## SUPPLIED RECORDS
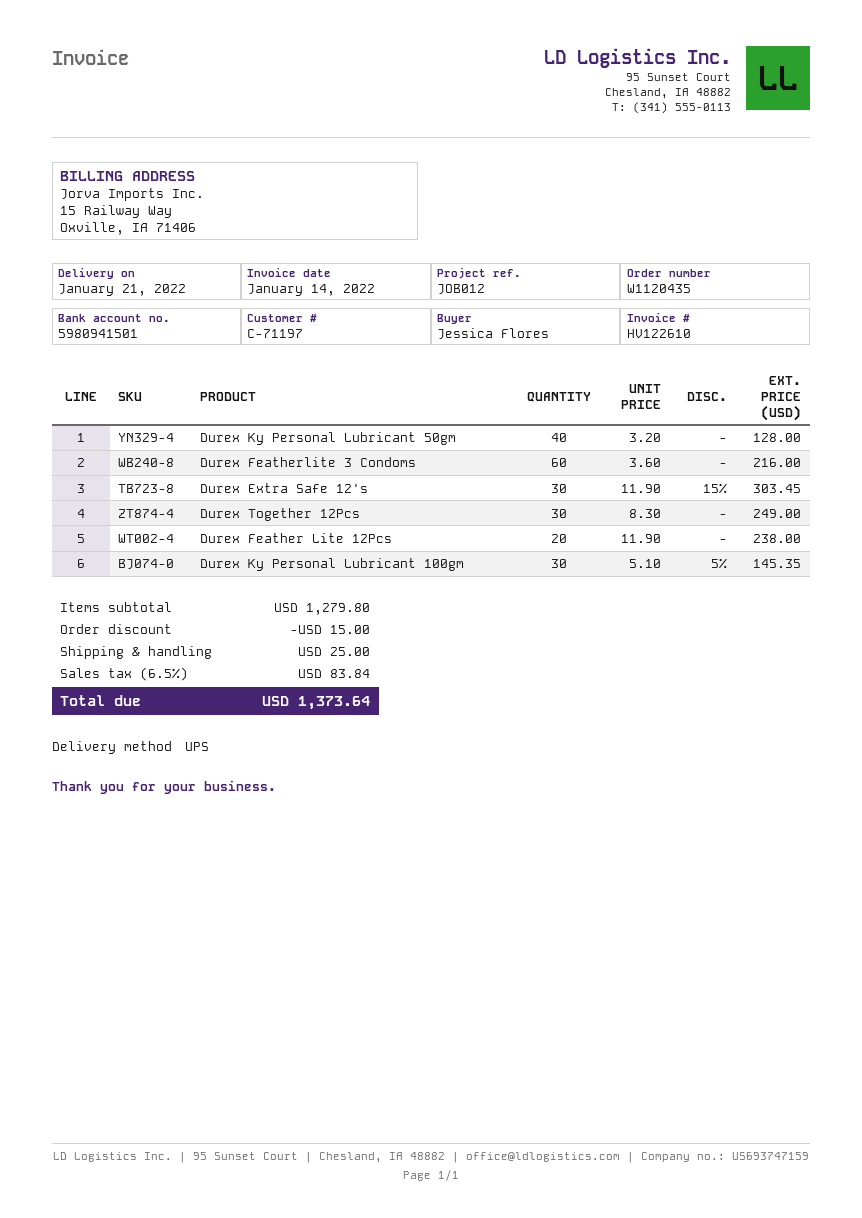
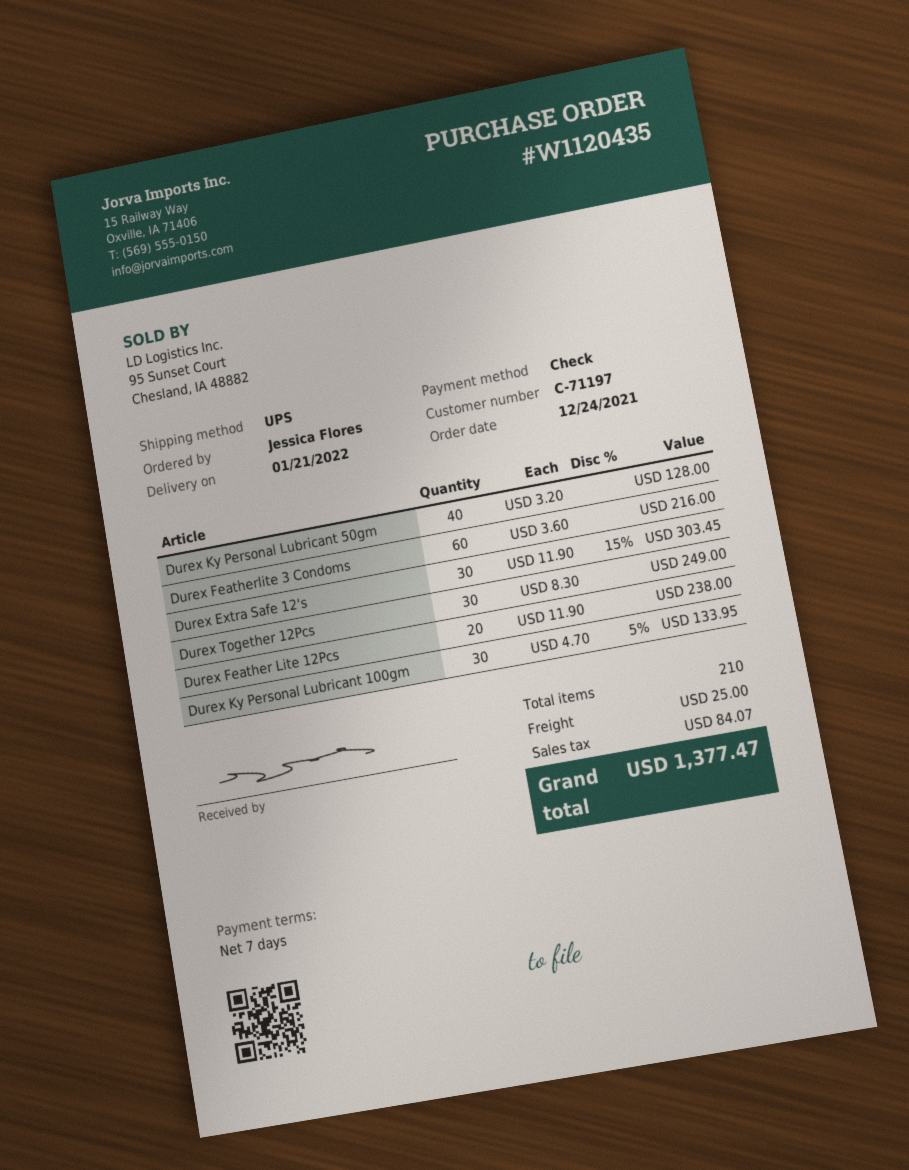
Durex Ky Personal Lubricant 100gm: 30 x 5.10 - 5% = 145.35 -> 30 x 4.70 - 5% = 133.95
discount: 15.00 -> none
tax: 83.84 -> 84.07
total: 1373.64 -> 1377.47

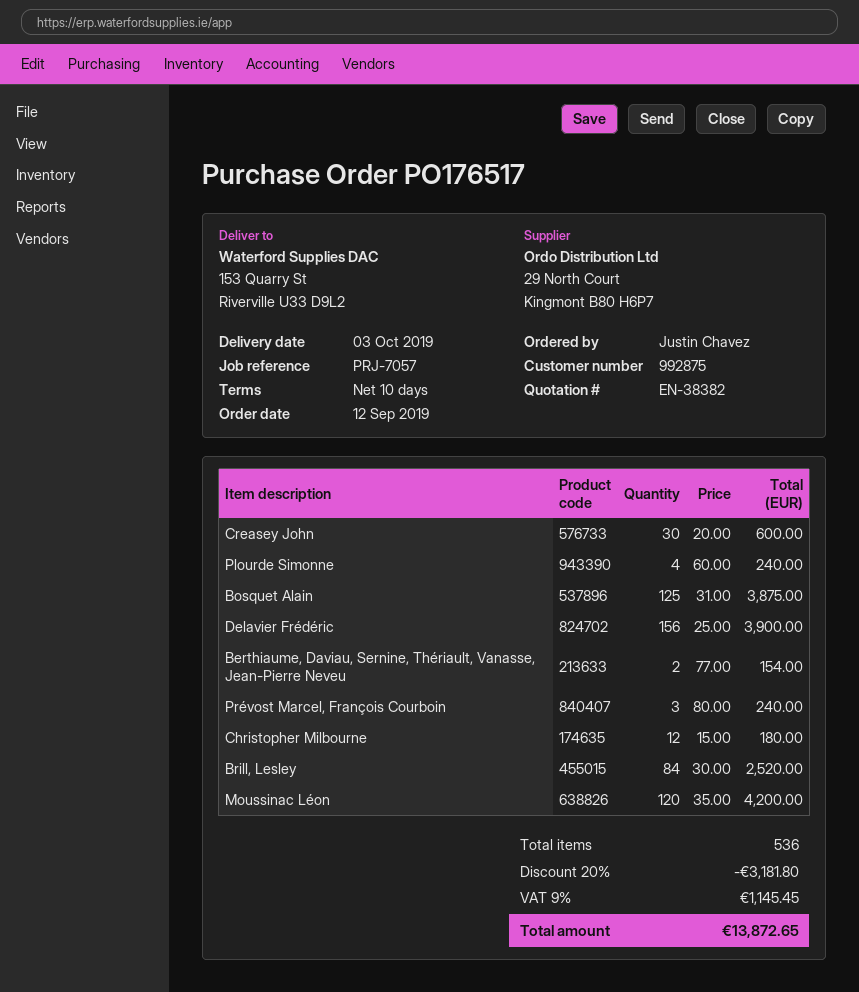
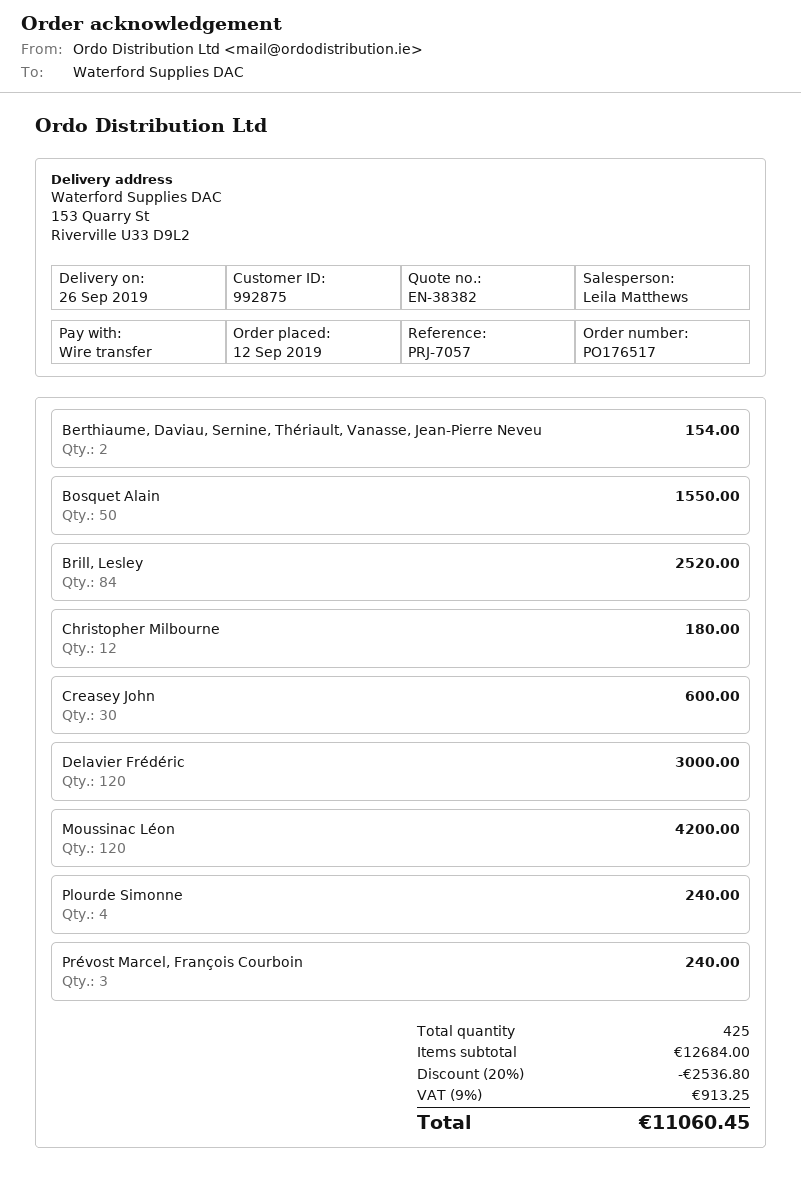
delivery date: 2019-10-03 -> 2019-09-26
Bosquet Alain: 125 for 3875.00 -> 50 for 1550.00
Delavier Frédéric: 156 for 3900.00 -> 120 for 3000.00
total quantity: 536 -> 425
discount: 20% = 3181.80 -> 20% = 2536.80
tax: 9% = 1145.45 -> 9% = 913.25
total: 13872.65 -> 11060.45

## WHAT YOU HAVE TO DO
Set down exactly, with no additions, each line from the line that includes "discount: 15.00 -> none" to the final line of the entries above; leave pictures out.

## TASK SOLUTION
discount: 15.00 -> none
tax: 83.84 -> 84.07
total: 1373.64 -> 1377.47

delivery date: 2019-10-03 -> 2019-09-26
Bosquet Alain: 125 for 3875.00 -> 50 for 1550.00
Delavier Frédéric: 156 for 3900.00 -> 120 for 3000.00
total quantity: 536 -> 425
discount: 20% = 3181.80 -> 20% = 2536.80
tax: 9% = 1145.45 -> 9% = 913.25
total: 13872.65 -> 11060.45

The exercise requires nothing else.